Anciennement connue sous le nom d’Emirates Telecommunications Group, e& a indiqué avoir réalisé cet investissement pour obtenir « une exposition significative à un leader mondial de la connectivité et des services numériques », ajoutant ne pas avoir l’intention de faire une offre pour l’ensemble de Vodafone.
Comme d’autres opérateurs de téléphonie mobile, Vodafone a connu des difficultés sur ses marchés matures, où la concurrence et la réglementation ont fait baisser les prix.
La dette nette du groupe atteint 44,3 milliards d’euros (46,1 milliards de dollars) et son directeur général Nick Read est sous pression pour simplifier le portefeuille et améliorer la rentabilité de Vodafone après une baisse de plus de 20% du cours de son action depuis sa prise de fonction, en 2018.
Vodafone a déclaré être impatient de construire une relation à long terme avec e& et précisé qu’il ferait un point sur la progression de son plan stratégique à long terme lors de la publication de ses résultats 2022, le 17 mai.
E& a déclaré soutenir pleinement la stratégie commerciale actuelle de Vodafone, ainsi que son conseil d’administration et son équipe de direction existante.

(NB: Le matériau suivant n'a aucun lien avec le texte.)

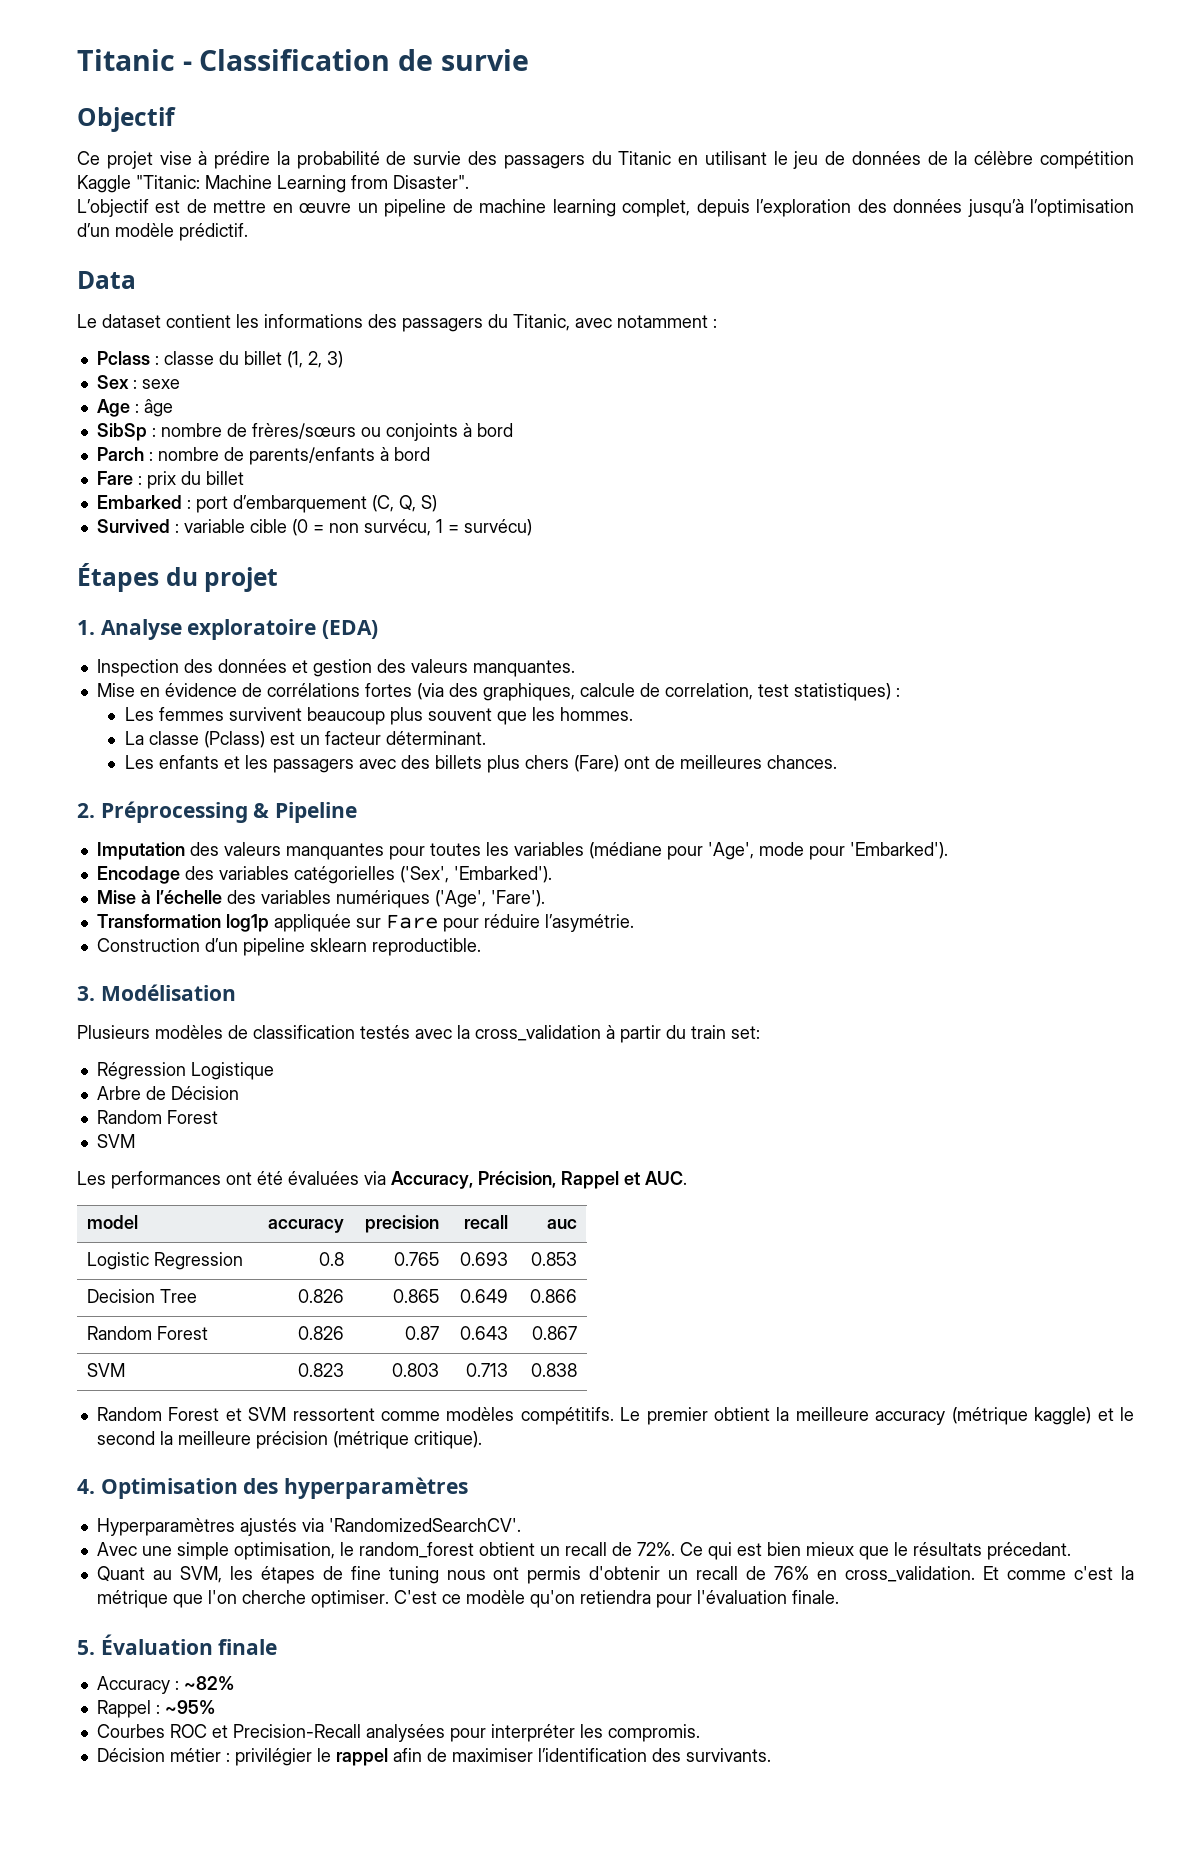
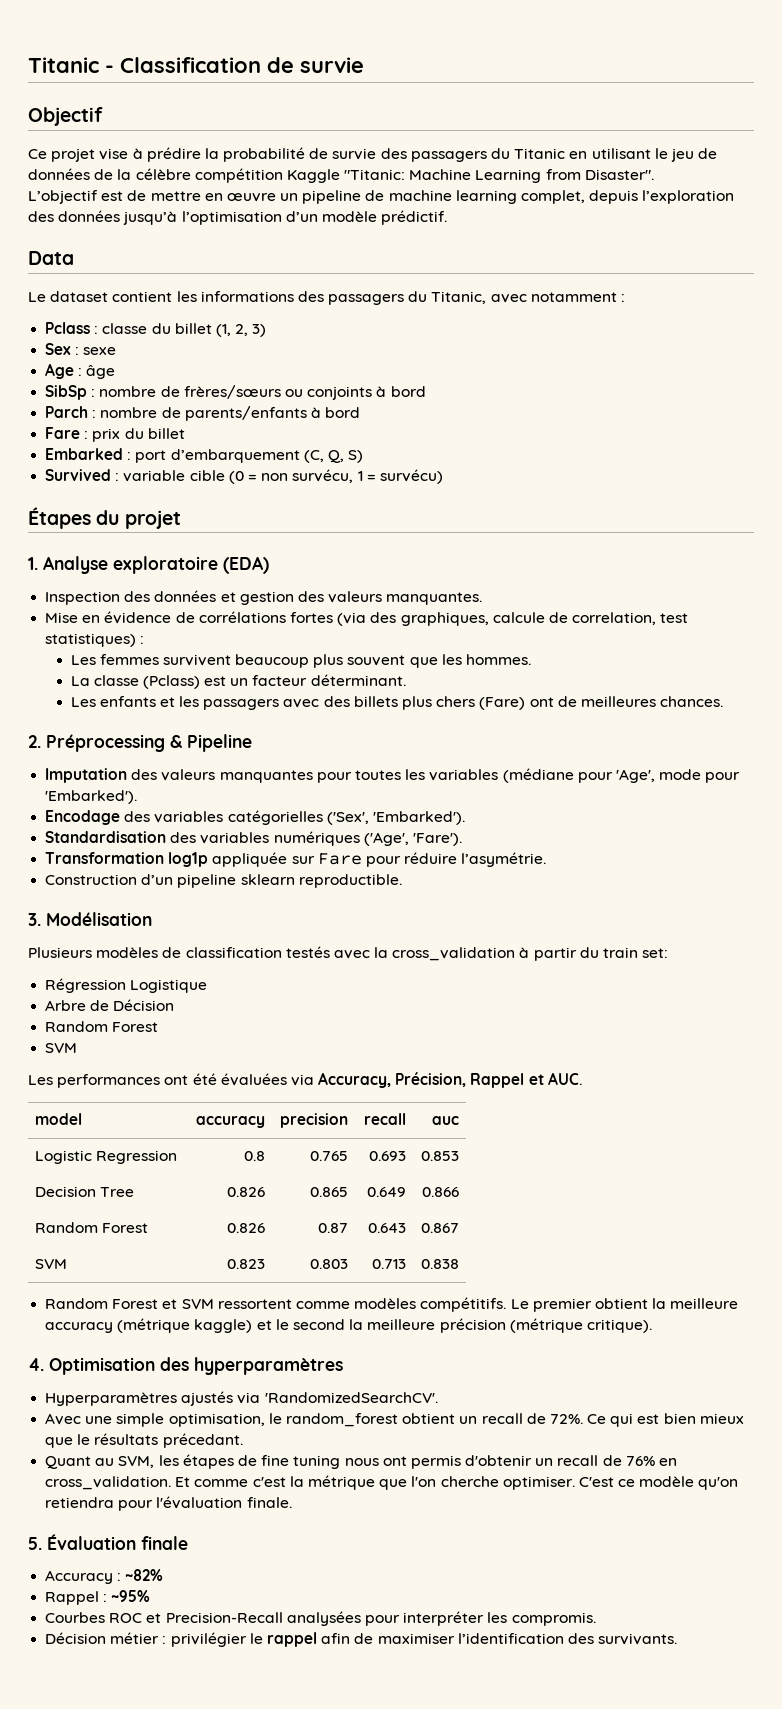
- Mise à l’échelle des variables numériques ('Age', 'Fare').
+ Standardisation des variables numériques ('Age', 'Fare').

« Nous voyons cet investissement comme une bonne opportunité pour e& et ses actionnaires car il nous permettra d’améliorer et de développer notre portefeuille international, conformément à notre ambition stratégique », a déclaré le PDG Hatem Dowidar.
La société émiratie a récemment séparé ses activités entre e& life, axée sur les services aux consommateurs, e& enterprise, fournisseur de services numériques au gouvernement et aux entreprises, et la branche télécoms Etisalat qui, selon son PDG, est la septième au monde en termes de capitalisation boursière.